> _Directions_
Your answer should be the lines below from the one holding "payment method: Visa -> American Express" through the one holding "total: 72.50 -> 60.00", copied exactly and with nothing else.

> _Study material_
━━━━━━━━

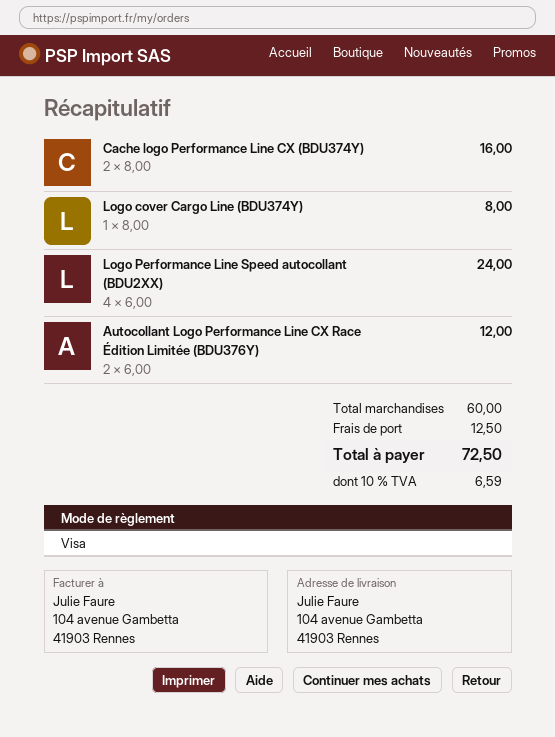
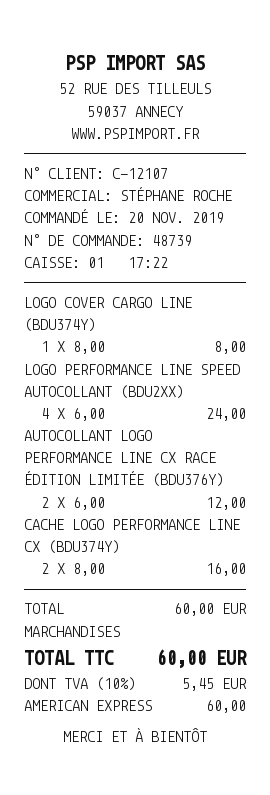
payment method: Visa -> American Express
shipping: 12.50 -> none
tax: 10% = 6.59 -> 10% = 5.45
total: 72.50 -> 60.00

━━━━━━━━

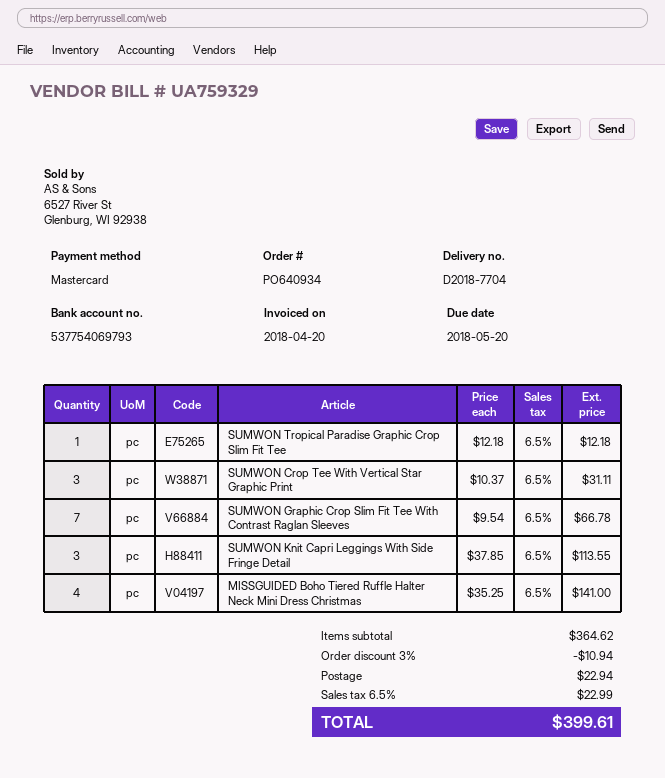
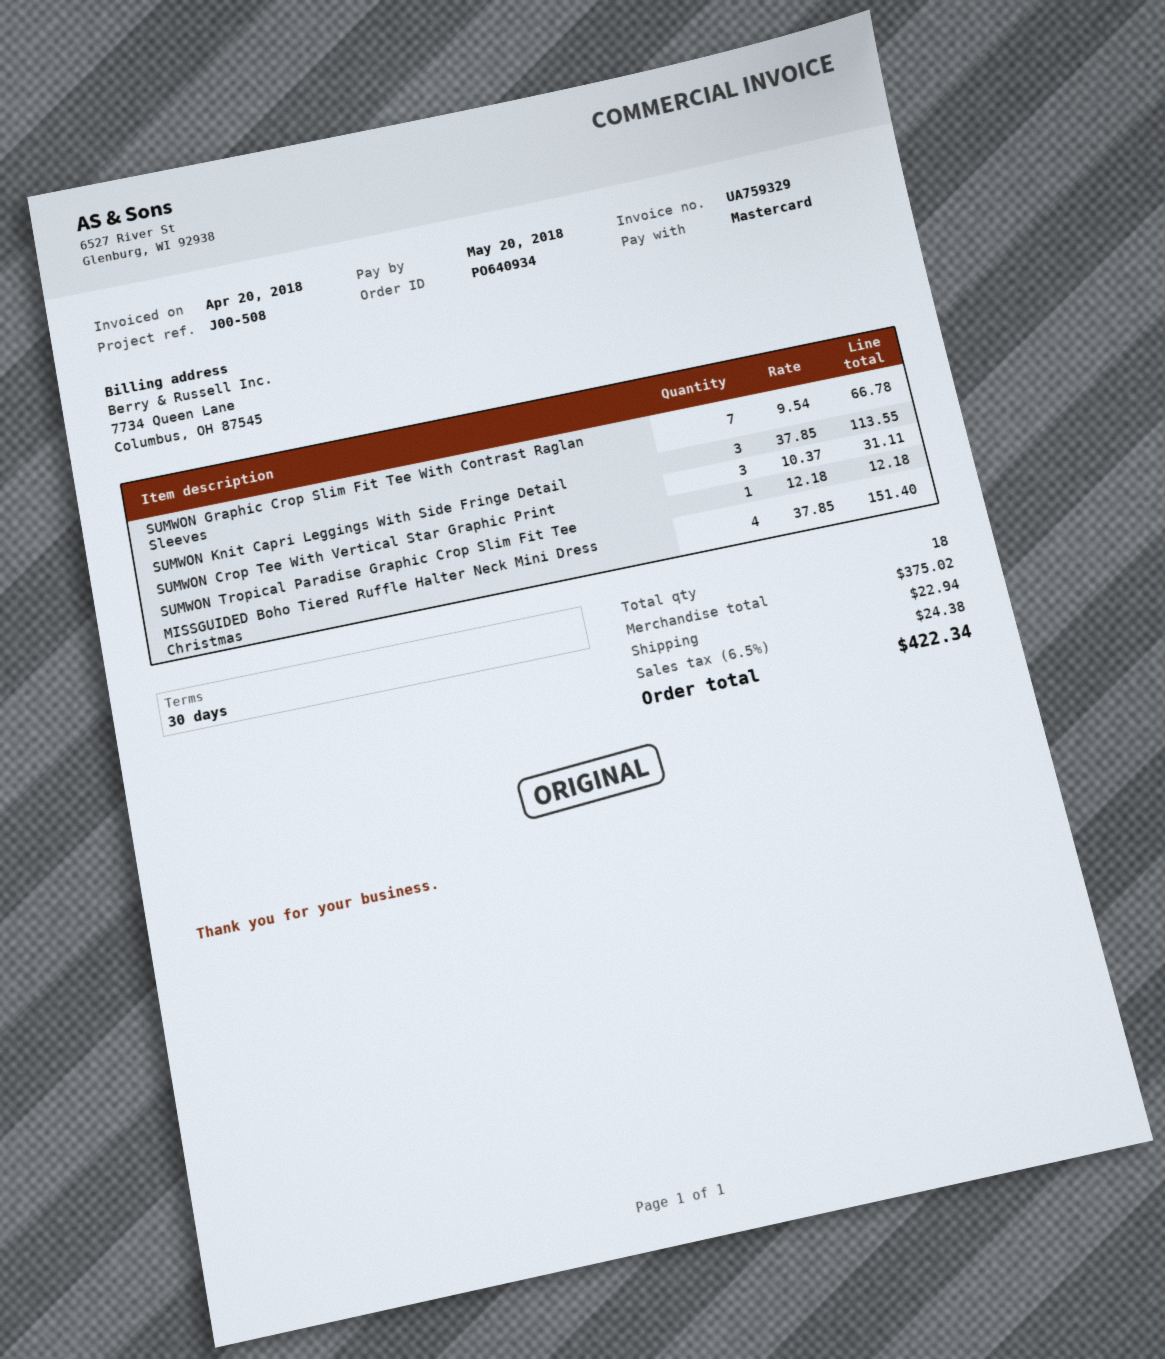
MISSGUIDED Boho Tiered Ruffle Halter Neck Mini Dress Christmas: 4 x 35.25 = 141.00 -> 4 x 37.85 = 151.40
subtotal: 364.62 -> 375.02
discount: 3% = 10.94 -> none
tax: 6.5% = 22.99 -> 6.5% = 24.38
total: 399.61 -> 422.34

━━━━━━━━

> _Task solution_
payment method: Visa -> American Express
shipping: 12.50 -> none
tax: 10% = 6.59 -> 10% = 5.45
total: 72.50 -> 60.00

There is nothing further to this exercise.